As repercussões não param nas opiniões individuais de diversos torcedores, repórteres e pessoas ligadas ao esporte. No final da semana, alguns patrocinadores importantes da liga fizeram declarações públicas de sua insatisfação em relação à maneira como a liga tem lidado com a questão da segurança dos seus jogadores dentro do gelo e a ausência de critérios rigorosos que possibilitem a repressão à violência desnecessária e às atitudes no mínimo sem noção e irresponsáveis como a de Chara. Primeiro foi a vez da Air Canada se pronunciar que não estava à vontade em associar a sua marca com uma liga onde a violência aumenta e as punições (ou sua ausência) são no mínimo questionáveis. Depois foi a vez do proprietário do Montreal Canadiens divulgar uma carta aberta ao público nos jornais de Montreal mostrando a sua insatisfação sobre o modelo como a liga tem sido gerida. Como ele também é proprietário da cervejaria Molson, outro importante parceiro da NHL no Canadá, a empresa também se posicionou de maneira crítica à postura da NHL. Para completar, no final da sexta-feira, foi a vez da empresa ferroviária Via Rail também se pronunciar sobre a sua insatisfação em relação à apatia da liga e a maneira como gerenciou o caso Chara x Pacioretty.

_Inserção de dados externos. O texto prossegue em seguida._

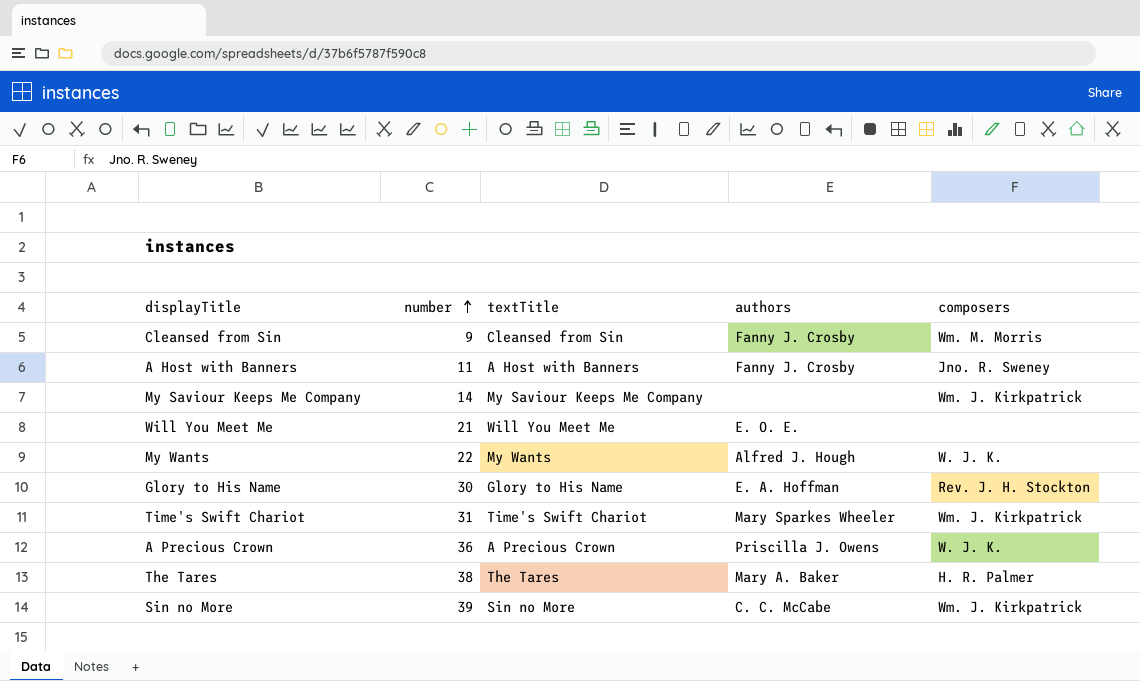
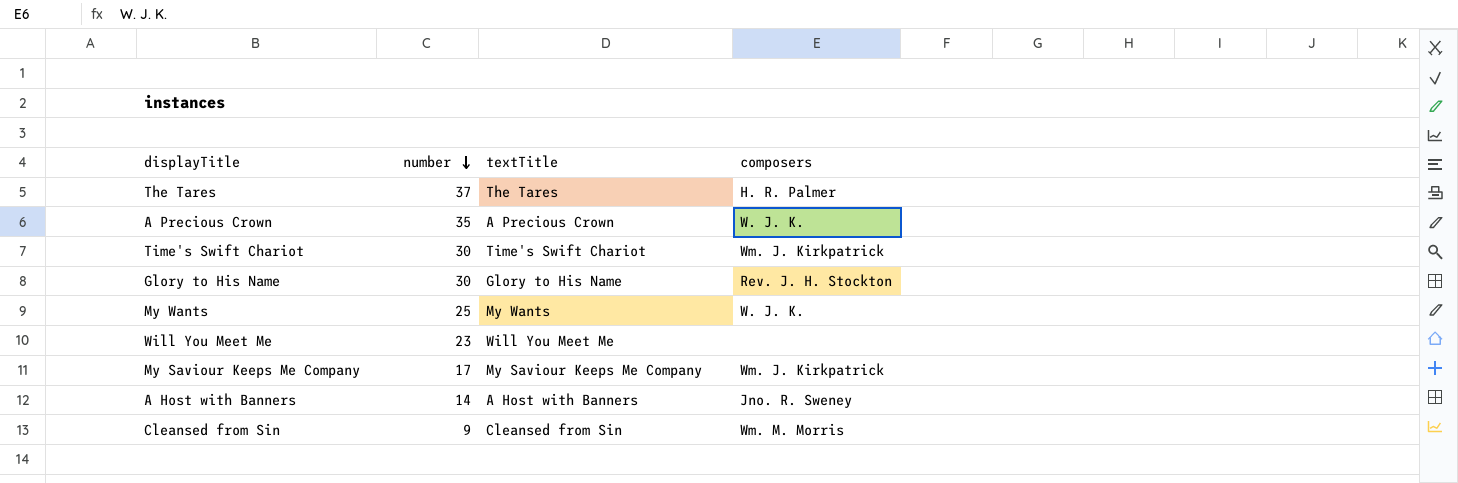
row order: number ascending -> number descending
column authors | position: 4 -> none
row Sin no More: 39 | Sin no More | C. C. McCabe | Wm. J. Kirkpatrick -> none
The Tares | number: 38 -> 37
A Precious Crown | number: 36 -> 35
Time's Swift Chariot | number: 31 -> 30
My Wants | number: 22 -> 25
Will You Meet Me | number: 21 -> 23
My Saviour Keeps Me Company | number: 14 -> 17
A Host with Banners | number: 11 -> 14

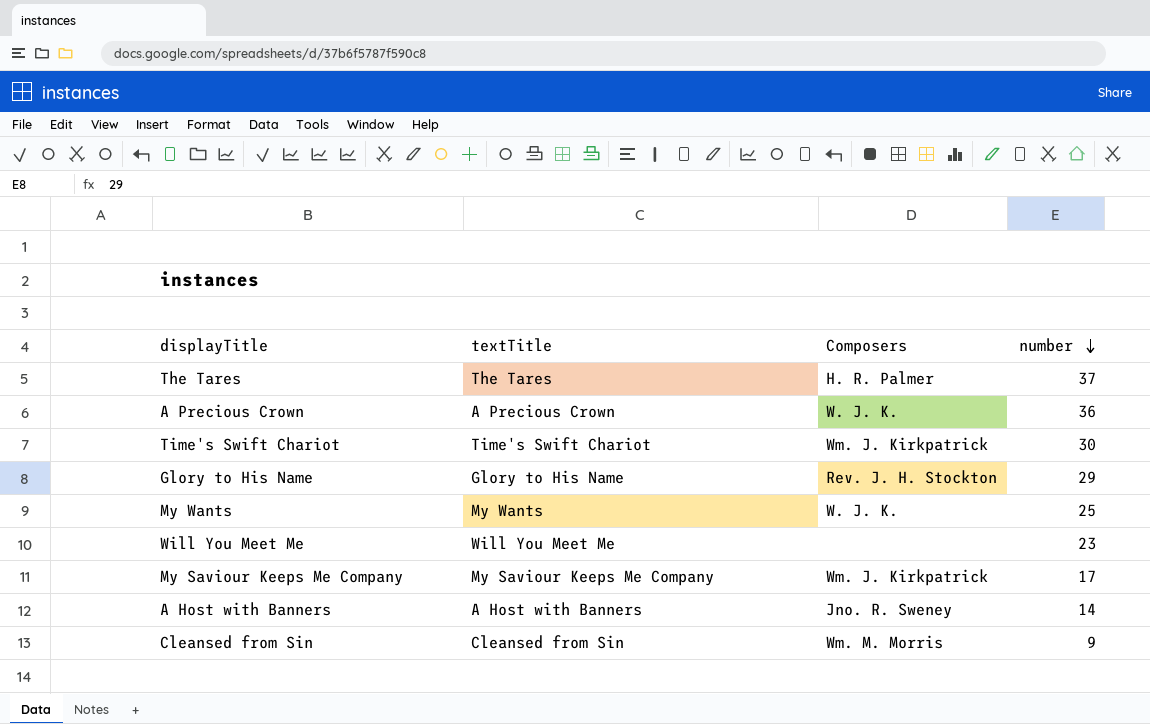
column name: composers -> Composers
column number | position: 2 -> 4
A Precious Crown | number: 35 -> 36
Glory to His Name | number: 30 -> 29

Dificilmente alguém vai retirar um patrocinio de forma unilateral, mas o precedente foi criado e se de repente ao invés de apenas uma voz, forem cinco, seis ou dez? Bettman pode ter respondido de maneira extremamente mal educada à manifestação da Air Canada, mas será que ele tem cacife para fazer o mesmo com cinco grandes parceiros da liga?

Enfim, quando você vê acontecer uma sequência de enventos como os dessa semana na liga que você acompanha de perto, que torce, se envolve e pela qual é apaixonado, o resultado é uma frustração enorme, uma tristeza sem tamanho e a aparição de dúvidas pela primeira vez se realmente é algo que merece tanto o seu tempo e a sua dedicação como torcedor e colunista.

De repente, você começa a se perguntar: afinal, o que sera necessário para que a direção da liga acorde e passe a dar a importância necessária para a disciplina e para as agressões crescentes dentro do gelo? Será preciso que alguém morra ao vivo para que o sr. Bettman e seus lacaios se mexam? Espero sinceramente que não, pelo bem do esporte, pelo bem da NHL.

Alessander Laurentino sofreu um duro golpe com a inércia e a irresponsabilidade da NHL nessa semana.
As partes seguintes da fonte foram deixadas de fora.